Task description:
Below are some records. Print exactly the lines between the one holding "subtotal: 357.67 -> 381.01" and the one holding "total: 339.60 -> 361.77", inclusive, and nothing else.

[Data records Boundary: Start]

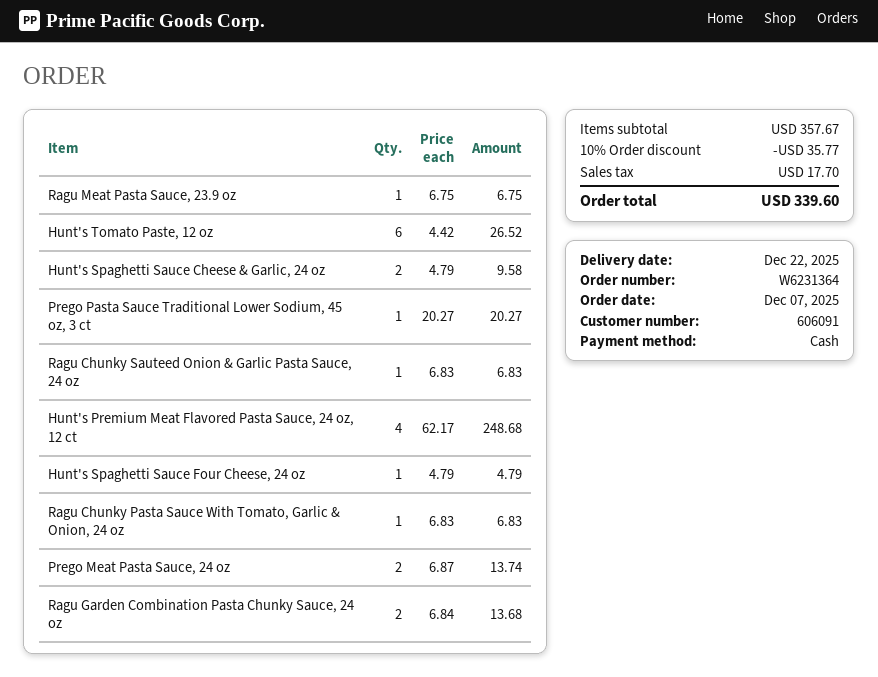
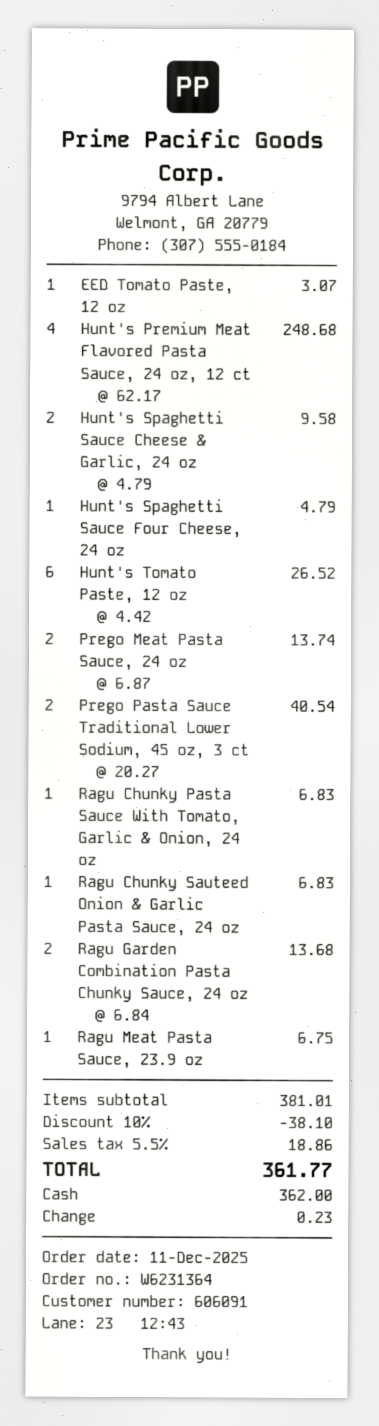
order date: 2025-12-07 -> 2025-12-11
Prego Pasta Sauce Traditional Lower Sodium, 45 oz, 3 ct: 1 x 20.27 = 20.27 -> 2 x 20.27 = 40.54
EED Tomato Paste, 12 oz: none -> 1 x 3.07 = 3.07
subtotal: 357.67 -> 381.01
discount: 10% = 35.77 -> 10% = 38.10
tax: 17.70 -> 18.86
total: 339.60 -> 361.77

[Data records Boundary: End]
[Data records Boundary: Start]

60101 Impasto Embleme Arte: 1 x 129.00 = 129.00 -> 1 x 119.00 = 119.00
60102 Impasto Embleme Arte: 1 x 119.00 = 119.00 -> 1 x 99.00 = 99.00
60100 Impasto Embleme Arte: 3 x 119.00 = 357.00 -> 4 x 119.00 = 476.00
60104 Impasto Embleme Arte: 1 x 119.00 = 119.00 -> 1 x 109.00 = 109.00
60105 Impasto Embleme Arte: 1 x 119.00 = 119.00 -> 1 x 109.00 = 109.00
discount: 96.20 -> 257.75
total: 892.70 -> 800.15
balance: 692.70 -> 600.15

[Data records Boundary: End]
[Data records Boundary: Start]

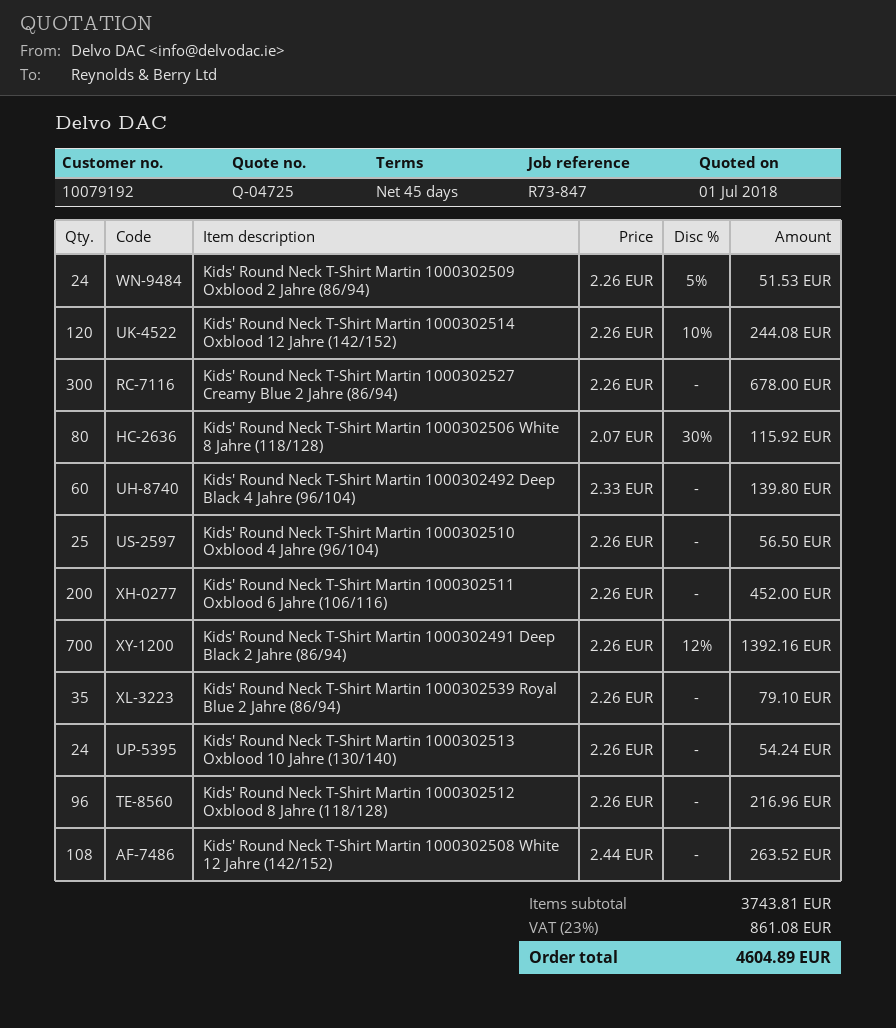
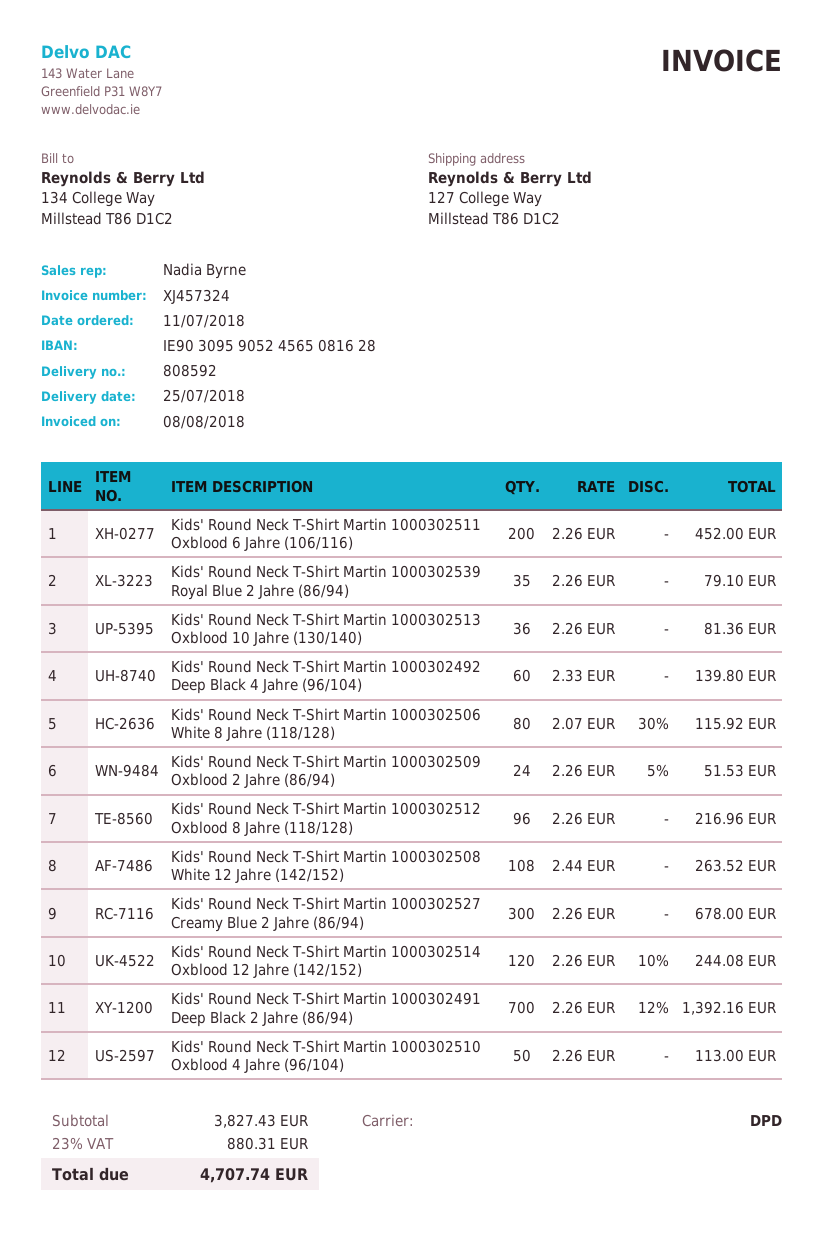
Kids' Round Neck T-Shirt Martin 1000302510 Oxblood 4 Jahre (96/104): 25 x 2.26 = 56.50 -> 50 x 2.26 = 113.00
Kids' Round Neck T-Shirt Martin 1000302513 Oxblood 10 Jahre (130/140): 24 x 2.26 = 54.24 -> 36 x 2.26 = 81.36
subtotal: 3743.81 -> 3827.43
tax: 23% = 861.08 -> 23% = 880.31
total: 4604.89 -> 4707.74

[Data records Boundary: End]

Response box:
subtotal: 357.67 -> 381.01
discount: 10% = 35.77 -> 10% = 38.10
tax: 17.70 -> 18.86
total: 339.60 -> 361.77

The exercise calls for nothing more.